Segment Start: DATA EXTRACTS
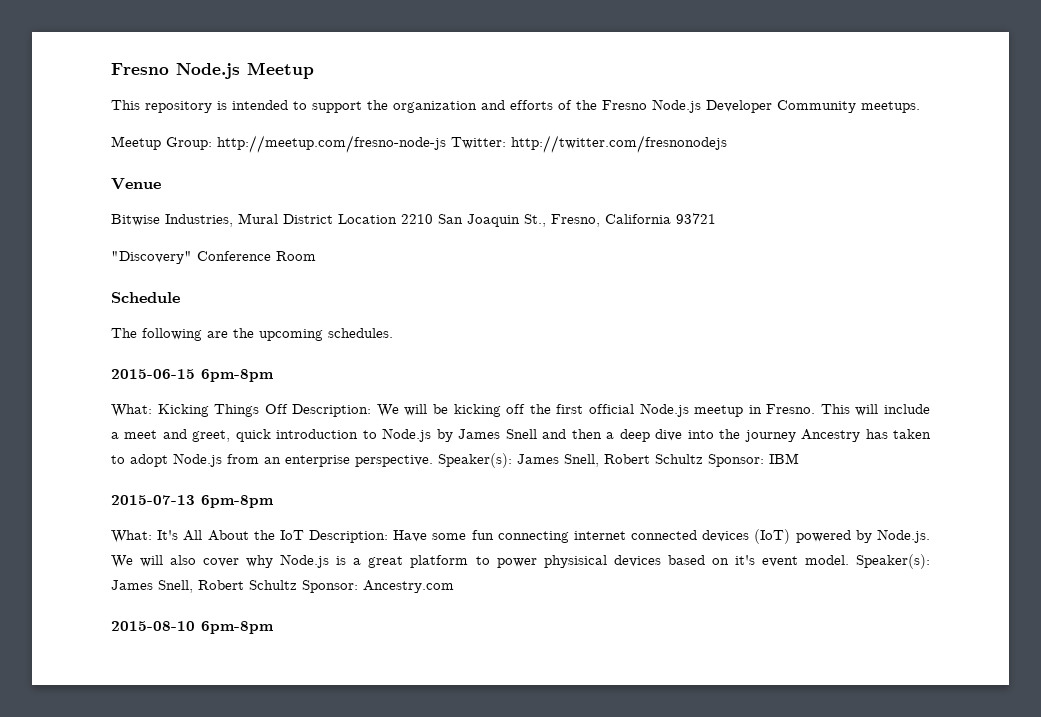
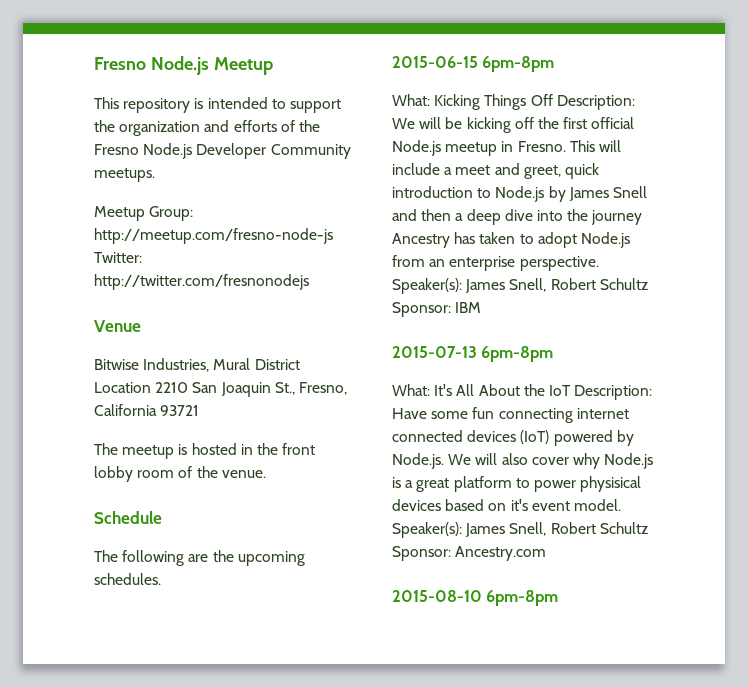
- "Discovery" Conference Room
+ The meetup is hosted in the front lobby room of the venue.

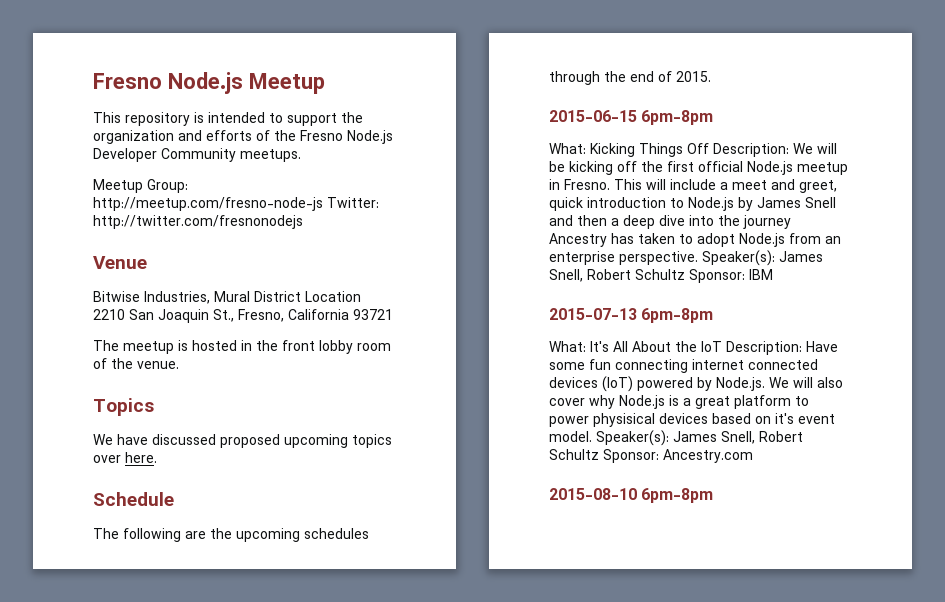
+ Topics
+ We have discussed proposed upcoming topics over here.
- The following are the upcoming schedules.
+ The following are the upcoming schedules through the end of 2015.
Segment End: DATA EXTRACTS
PROBLEM TO WORK ON
Your reply should be the entries above, repeated exactly and free of pictures.

EXERCISE RESULT
- "Discovery" Conference Room
+ The meetup is hosted in the front lobby room of the venue.

+ Topics
+ We have discussed proposed upcoming topics over here.
- The following are the upcoming schedules.
+ The following are the upcoming schedules through the end of 2015.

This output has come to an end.